Il existe des précédents: le Koweït a effectué de tels transferts ponctuels en 2011, tandis que l’Australie a procédé à une injection similaire en 2009. Les décideurs ont pris note et envisagent désormais les transferts monétaires ponctuels comme une option politique sérieuse.
En fait, Hong Kong a déjà annoncé qu’il atteindrait ses 7 millions de résidents adultes avec un paiement unique, et l’Union européenne réfléchit à le faire en tournant chaque pierre. »
5 leçons
Les expériences antérieures avec UBI et les interventions de type UBI fournissent cinq leçons.
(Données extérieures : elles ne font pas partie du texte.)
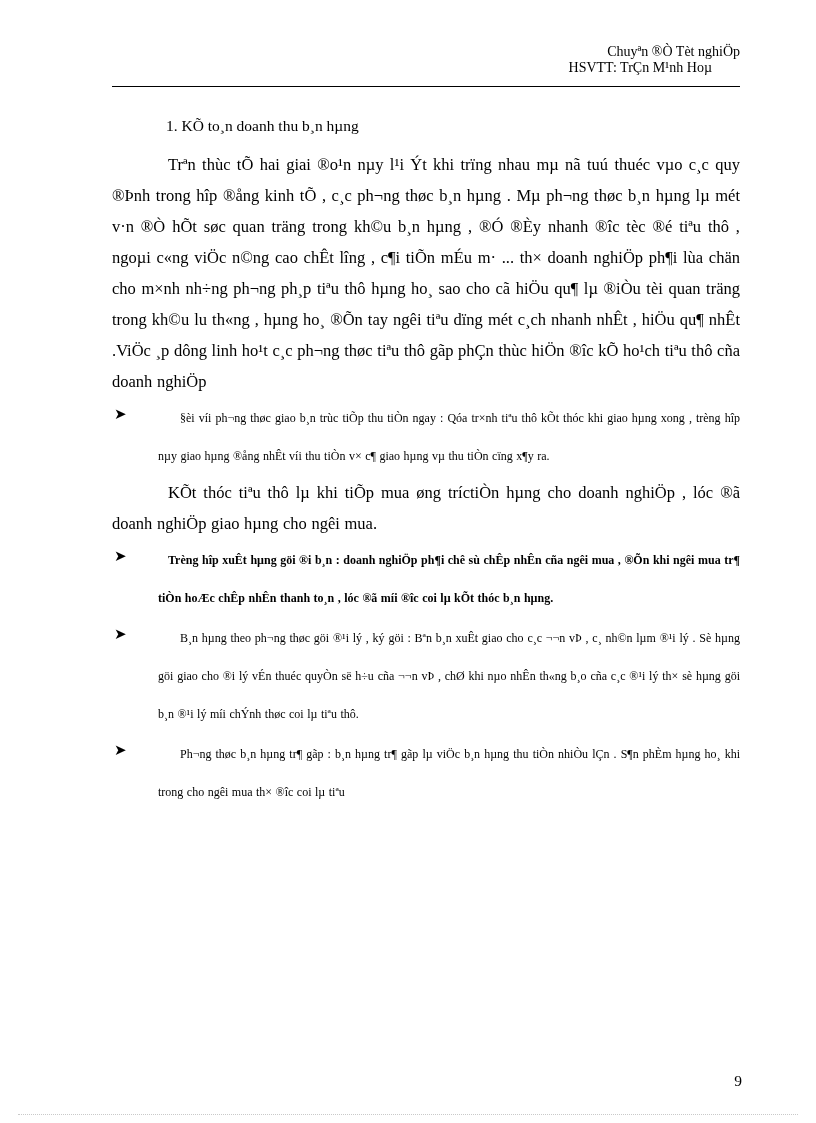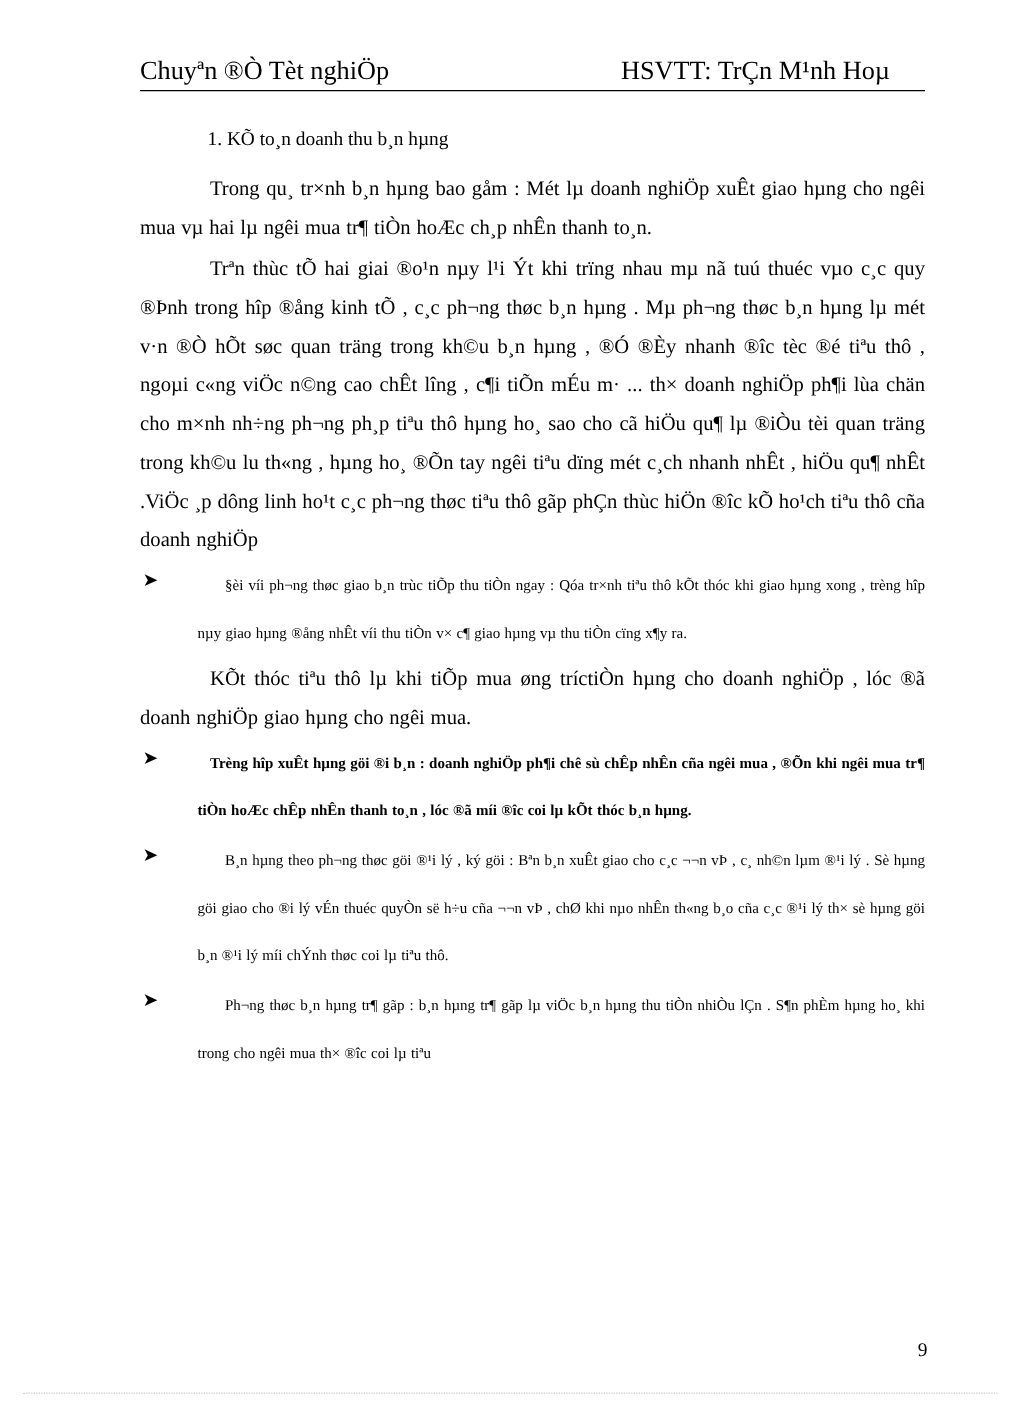--- a/index.html
+++ b/index.html
@@ -30,11 +30,12 @@
     display: flex;
     justify-content: space-between;
     align-items: flex-end;
-    font-size: 21px;
+    font-size: 14px;
     font-family: "Liberation Serif", serif;
-    padding-bottom: 3px;
+    padding-bottom: 10px;
     border-bottom: 1.3px solid #000;
     width: 628px;
+    flex-direction: column;
   }
   .doc-header .hdr-left {
     white-space: nowrap;

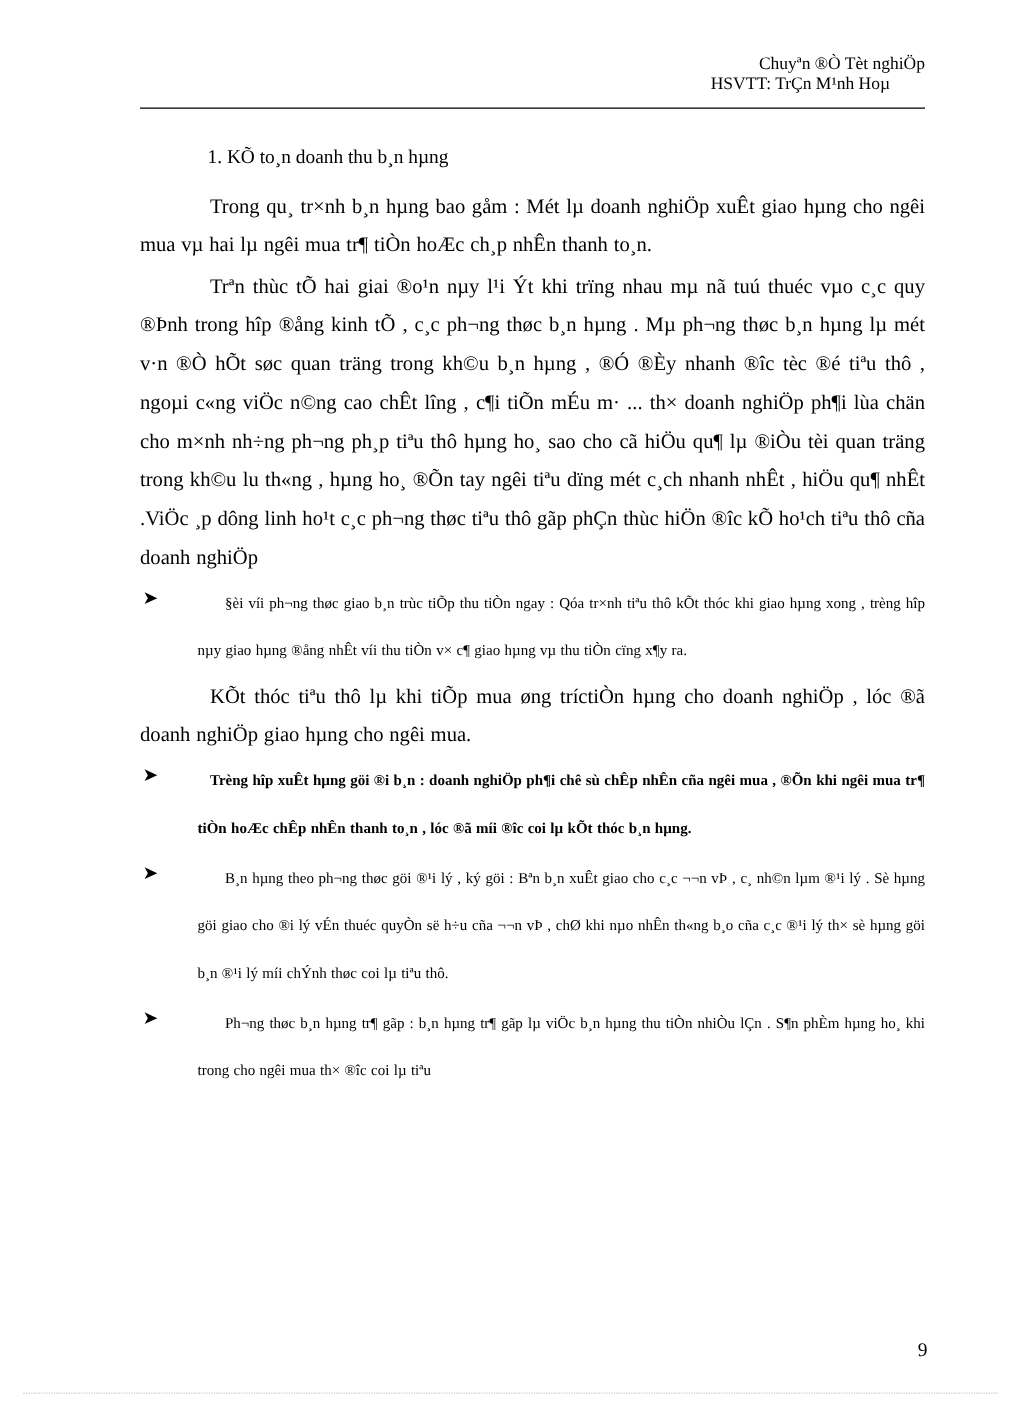--- a/index.html
+++ b/index.html
@@ -125,7 +125,6 @@
 
       <div class="heading-num">1. KÕ to¸n doanh thu b¸n hµng</div>
 
-      <p class="para">Trong qu¸ tr×nh b¸n hµng bao gåm : Mét lµ doanh nghiÖp xuÊt giao hµng cho ngêi mua vµ hai lµ ngêi mua tr¶ tiÒn hoÆc ch¸p nhÊn thanh to¸n.</p>
 
       <p class="para">Trªn thùc tÕ hai giai ®o¹n nµy l¹i Ýt khi trïng nhau mµ nã tuú thuéc vµo c¸c quy ®Þnh trong hîp ®ång kinh tÕ , c¸c ph¬ng thøc b¸n hµng . Mµ ph¬ng thøc b¸n hµng lµ mét v·n ®Ò hÕt søc quan träng trong kh©u b¸n hµng , ®Ó ®Èy nhanh ®îc tèc ®é tiªu thô , ngoµi c«ng viÖc n©ng cao chÊt lîng , c¶i tiÕn mÉu m· ... th× doanh nghiÖp ph¶i lùa chän cho m×nh nh÷ng ph¬ng ph¸p tiªu thô hµng ho¸ sao cho cã hiÖu qu¶ lµ ®iÒu tèi quan träng trong kh©u lu th«ng , hµng ho¸ ®Õn tay ngêi tiªu dïng mét c¸ch nhanh nhÊt , hiÖu qu¶ nhÊt .ViÖc ¸p dông linh ho¹t c¸c ph¬ng thøc tiªu thô gãp phÇn thùc hiÖn ®îc kÕ ho¹ch tiªu thô cña doanh nghiÖp</p>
Ils ont à voir avec les risques d’inflation, les contraintes sur les systèmes de livraison, la communication, la synchronisation avec d’autres filets de sécurité et l’utilisation de crises temporaires pour apporter des changements permanents.
Les transferts ponctuels au Koweït et en Australie, ainsi que les versements UBI réguliers en Mongolie, n’ont pas semblé générer d’inflation significative. Cela est dû au fait que les biens et services continuent d’être fournis par les marchés privés et les agences et entreprises publiques. Mais cela ne doit pas être considéré comme une donnée en cas de crise.
La force des systèmes de livraison est essentielle. Si les mouvements de personnes sont limités (par exemple, en raison de quarantaines), une pression massive peut être exercée sur les paiements numériques et en ligne, dont le développement est au cœur des programmes quasi-UBI de l’Inde. S’assurer que ces systèmes sont robustes serait une priorité lors des pandémies.
L’importance d’une bonne stratégie de communication autour d’un schéma UBI ne peut pas être surestimée. UBI est livré avec des récits et des attentes concurrents, mettant l’accent sur la clarté de son objectif, de sa conception et de ses conditions d’éligibilité. C’est encore plus important lorsque les gens sont sujets à la panique.
S’il est envisagé, un programme UBI devrait s’inscrire dans l’écosystème des programmes existants. Un UBI pourrait assurer une couverture rapide et étendue, mais il peut manquer de nuances pour traiter des vulnérabilités spécifiques (par exemple, fournir des soins aux personnes âgées et à d’autres groupes vulnérables tels que les enfants). Et si les crises sont prolongées ou profondes, le fardeau du soutien aux personnes reposera sur les filets de sécurité existants. S’assurer qu’ils sont évolutifs, adaptés et bien financés est essentiel.
Les crises tendent à faire la lumière sur les lacunes des systèmes de protection sociale. L’expérience dans les économies à revenu élevé, ainsi que dans des pays comme l’Indonésie, l’Égypte, le Liban et l’Éthiopie, montre que les crises sont souvent des jonctions précieuses pour la mise en œuvre d’améliorations à long terme L’UBI peut être le moyen de boucher le trou mais, tout aussi probablement , il n’est peut-être pas préférable de le faire.
Dans la lutte contre COVID-19, le développement de cette nouvelle forme de transferts monétaires uniques pourrait bien jouer un rôle. Espérons que l’apprentissage transnational des transferts monétaires se propage plus rapidement que le virus.